JOGINDER SINGH Vs. TARSEM LAL
LAWS(P&H)-1994-11-33
HIGH COURT OF PUNJAB AND HARYANA
Decided on November 29,1994

JOGINDER SINGH Appellant
VERSUS
TARSEM LAL Respondents

JUDGEMENT

G.C.GARG, J. - (1.) TARSEM Lal, respondent herein filed an ejectment petition against the petitioner, Joginder Singh who was ordered to be summoned for August 3, 1989. However, service was not effected and he was again ordered to be summoned for September 15, 1989 on filing of process fee and registered cover. Summons were not served. It was then ordered that he be served for December 14, 1989 through Munadi. However, Munadi was not effected for December 14, 1989. It was again not effected for February 2, 1990 and ultimately, Joginder Singh was ordered to be summoned through Munadi for March 15, 1990. On this date, ex-parte proceedings despite service effected through Munadi. Ejectment petition was thereafter listed for exparte evidence of the landlord and ultimately an exparte ejectment order was passed against the tenant on May 5,1990. It was thereafter the tenant moved an application on September 15, 1990 for setting aside/re-calling exparte order of ejectment.

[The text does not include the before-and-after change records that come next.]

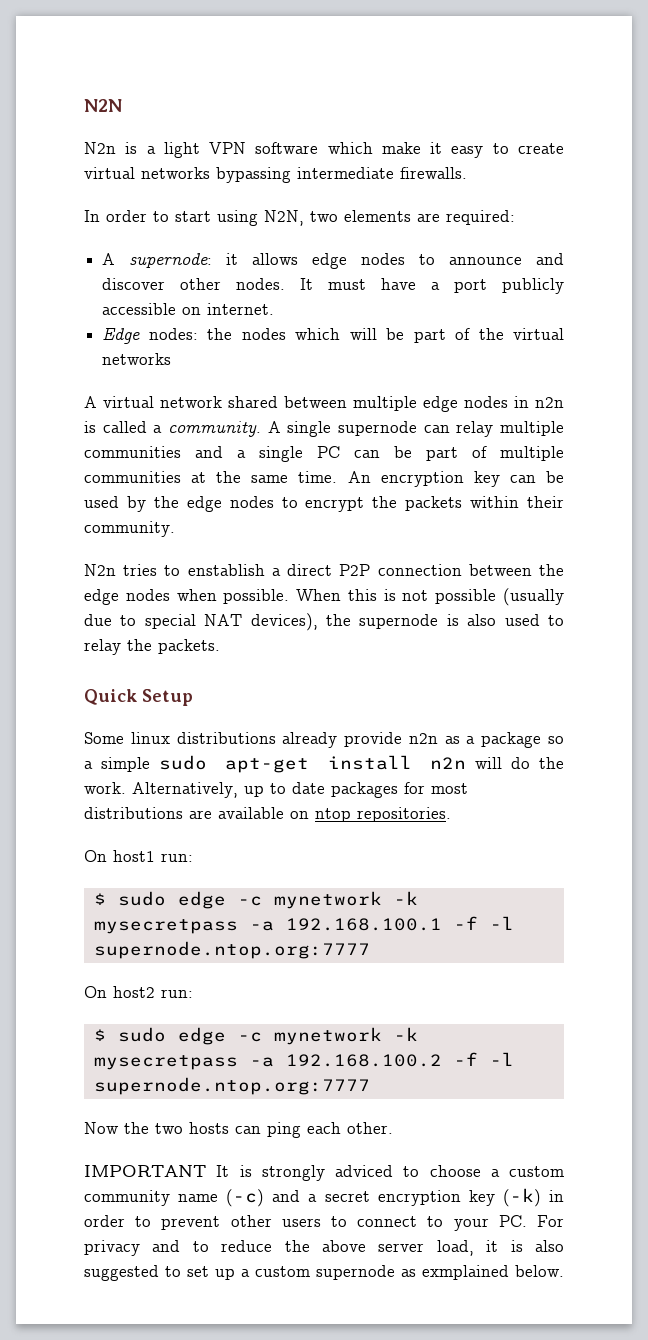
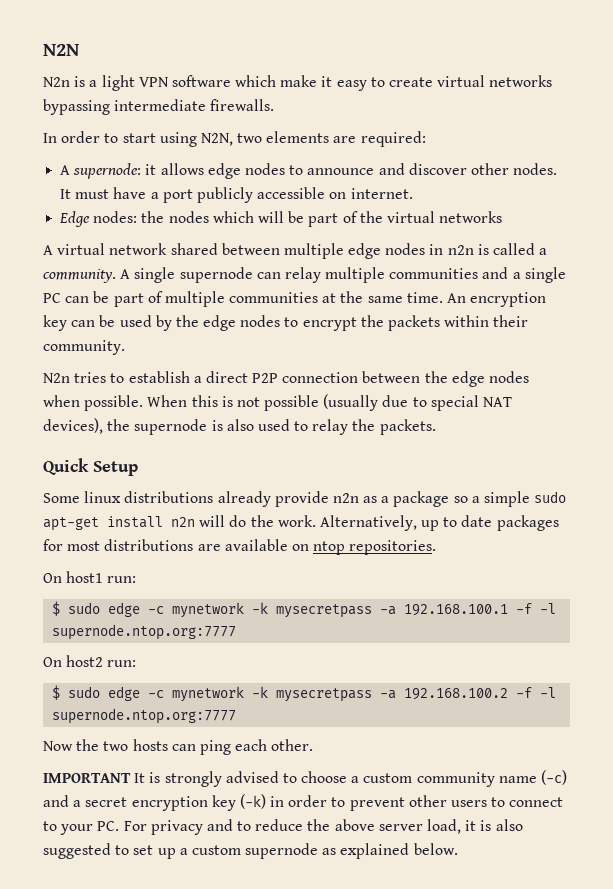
[187,564,265,576] enstablish -> [128,371,190,383] establish
[335,1165,393,1177] adviced -> [225,771,279,783] advised
[422,1265,509,1280] exmplained -> [340,843,410,859] explained

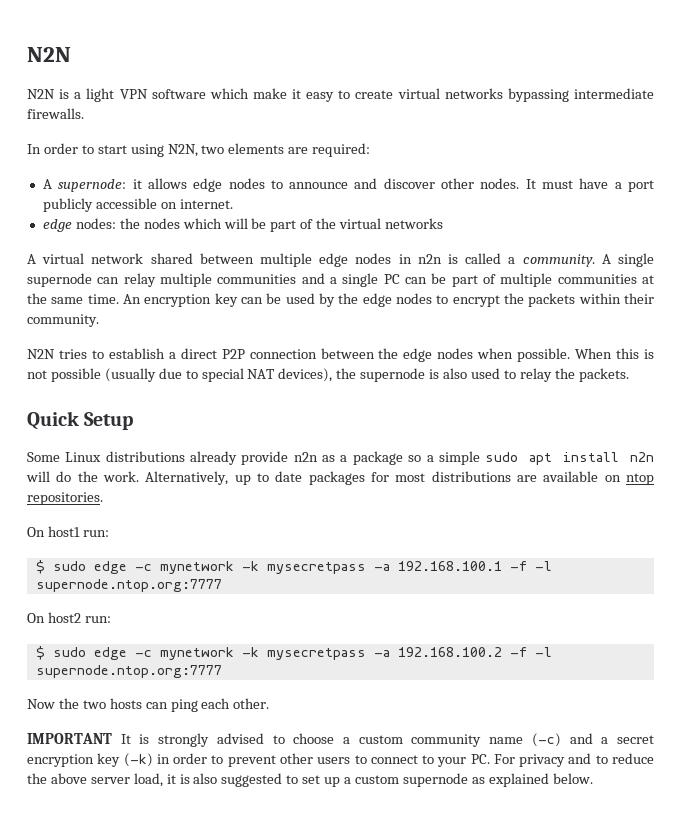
[43,77,70,87] N2n -> [27,89,55,99] N2N
[59,211,91,227] Edge -> [42,219,72,232] edge
[43,373,70,383] N2n -> [27,349,55,359] N2N
[84,491,122,503] linux -> [65,452,102,462] Linux
[43,517,99,531] apt-get -> [529,453,553,465] apt

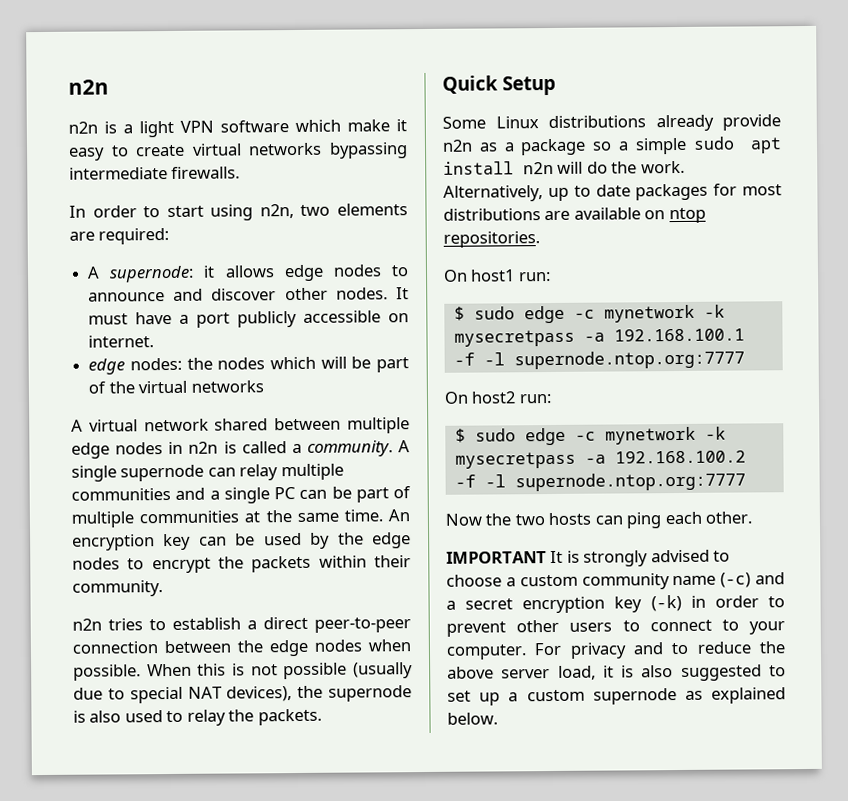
[27,47,71,62] [27,89,55,99] N2N // N2N -> [68,79,109,95] [68,121,98,134] n2n // n2n
[167,144,198,157] N2N, -> [259,204,294,219] n2n,
[27,349,55,359] N2N -> [72,618,102,631] n2n
[221,349,245,359] P2P -> [314,617,411,633] peer-to-peer
[470,754,490,764] PC. -> [446,644,527,660] computer.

It was averred by the tenant that he came to know of the exparte order on September 11, 1990 and he inspected the file on September 12, 1990 and September 13 and 14, 1990 being holidays, he filed the application on the next working day. It was also averred by him that he was never served in any manner whatsoever. Stand taken by the tenant was controverted by the landlord. The matter was put to issue and the learned Rent Controller by its order dated October 20, 1993 dismissed the application. It is how this revision came to be filed at the instance of the tenant.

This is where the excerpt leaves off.